Senior UX Designer, Rachel Wong, attended UX London this summer to hear from experts in the industry about everything from building better design processes and digital sustainability, to what the UX community can do to help create a better world.

She shared with us everything she’s learnt, covering the following topics: 

  1. Building sustainable, inclusive design processes
  2. Digital sustainability
  3. Busting design system myths
  4. Women-centric design
  5. Experience beyond screens 
  6. What if people weren’t the product? 
  7. Choosing empathy

Building design processes

Vimla Appadoo, Director of Culture Design at Honey Badger, kicked off UX London 2023 with an honest, vulnerable sharing session about how she has implemented more people-first design processes in her organisations, that she believes to be essential for sustainable product growth, and provided some actionable recommendations for leaders to do the same in theirs. While not all of us are leaders, Vimla shared reflection activities that we can do as individuals, and also encouraged employees at any level to raise their voice in proposing some of these ideas internally. 

Takeaways:

1. Putting people first: taking a culture-first approach to building design processes means putting people first. In application, this means to find commonalities and differences amongst team members to inform behavioural guidelines.

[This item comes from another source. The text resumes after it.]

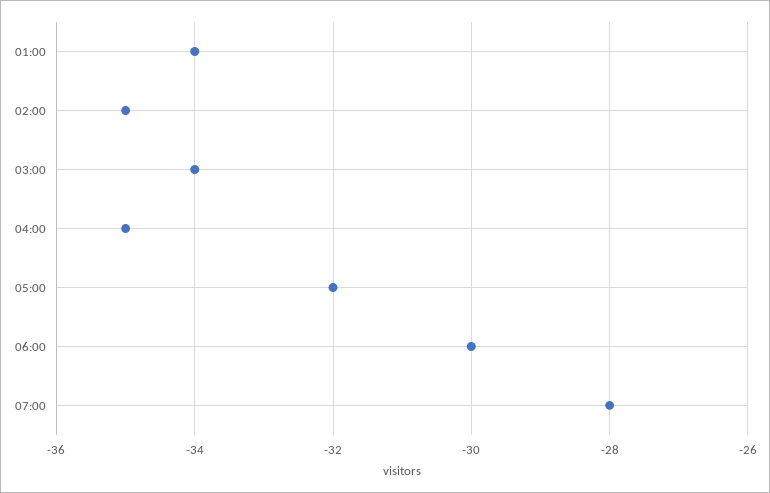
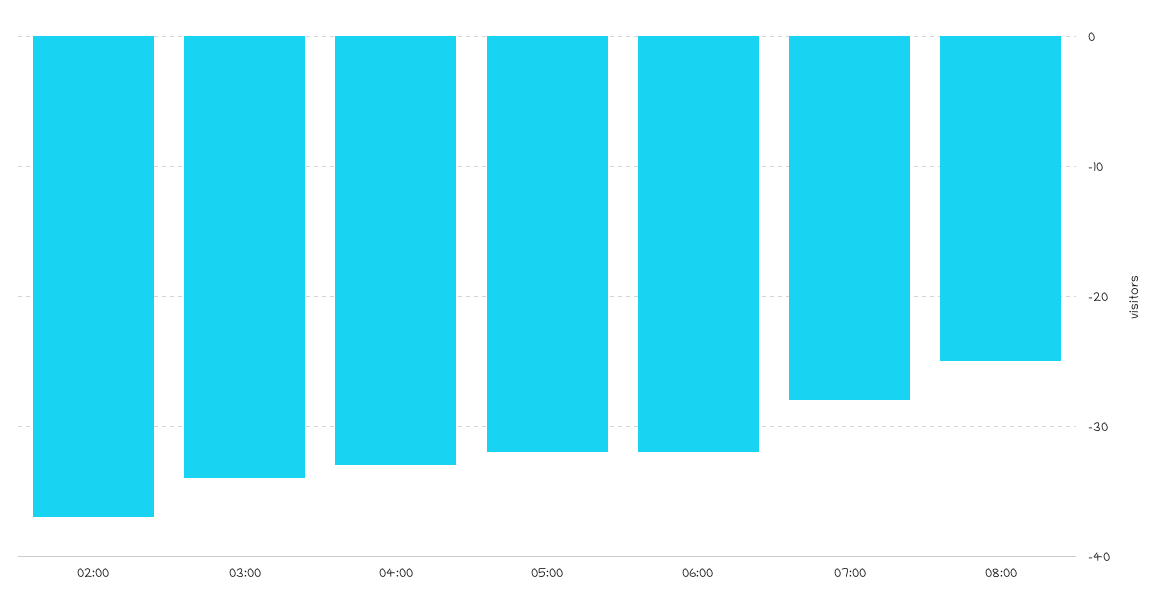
01:00: -34 -> none
02:00: -35 -> -37
04:00: -35 -> -33
06:00: -30 -> -32
08:00: none -> -25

2. It starts with you: culture creation starts with the individual. All of us can take part in a self-reflection exercise to identify what are our “core” vs “flex” values… or in other words, what makes you, you? It’s important to then share these values with team members and increase cultural awareness.

3. Move from values to principles: by first understanding team values, these become behaviours, and eventually principles that can be embedded into an organisation.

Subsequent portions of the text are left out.